What Role Can Online COPs Play in Achieving Teacher Excellence?

The US Department of Education is continuing its work to determine how online communities of practice (COPs) may help teachers improve their practice.  For the past year, the Department’s Offices of Innovation and Improvement (OII) and Educational Technology (OET) have been researching several critical issues that may influence the effectiveness of online COPs.  During this research, the project has uncovered consistent themes about how to scale up online communities and improve their quality to better support teachers.  These themes include:

1. Building it doesn’t necessarily guarantee they’ll come.  To get traffic and quality participation and support, online COP builders need to “simultaneously pursue several approaches, both acknowledging the multi-tasking nature of engagement on the Web and considering the possibility that exclusively virtual experiences may not adequately address all professional development needs.”

2. Engagement distributed among social media.  By playing to the strengths of multiple, sometimes competing social media tools, participating teachers can integrate COP activities into their daily information gathering and communicating with colleagues.  For example, Twitter can be used for synchronous discussion, while LinkedIn can be used for substantive and sustained discussion.

3. Peer-to-peer and small-group problem solving.  Nodal conversations, where a COP manager helps to match members with common problems and then organizes online conversations for them to go in-depth, appear to be having success in some online COPs.  The nodal conversations “are shortening [the participants’] learning curve and exponentially strengthening their capacity to build neighborhoods of opportunity.”

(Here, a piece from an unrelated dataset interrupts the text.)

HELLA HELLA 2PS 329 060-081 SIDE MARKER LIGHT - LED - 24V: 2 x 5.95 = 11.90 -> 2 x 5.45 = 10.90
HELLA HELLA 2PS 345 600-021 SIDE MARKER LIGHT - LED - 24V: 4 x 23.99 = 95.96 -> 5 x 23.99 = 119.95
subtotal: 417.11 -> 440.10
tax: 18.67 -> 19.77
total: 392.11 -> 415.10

4. Combining in-person and online engagements.  Online conversations can play a critical role in beginning conversations within the COP, but cannot entirely replace face-to-face support.  Research is scant on the blended COP model, but OET is conducting ongoing design research on this intersection across multiple contexts.

5. Getting a green light from policymakers to make the most of COPs.  COPs work most effectively when educators are engaged regularly.  However, some local policies restrict teachers’ abilities to be online during the work day.  Pilot projects at schools in New Jersey and California appear to be having success with building in daily online COP engagement into teachers’ schedules.

This year, the Department of Education plans to ramp up its research and projects revolving around online COPs.  In May, EPIC-ed, an online COP that “will provide a dynamic environment for educators to collaborate, share expertise, and have access to resources to strengthen their ability to plan, implement, and sustain technology-enabled learning initiatives.”  Also, a second COP focused on dropout prevention and recovery will be launched later in the year.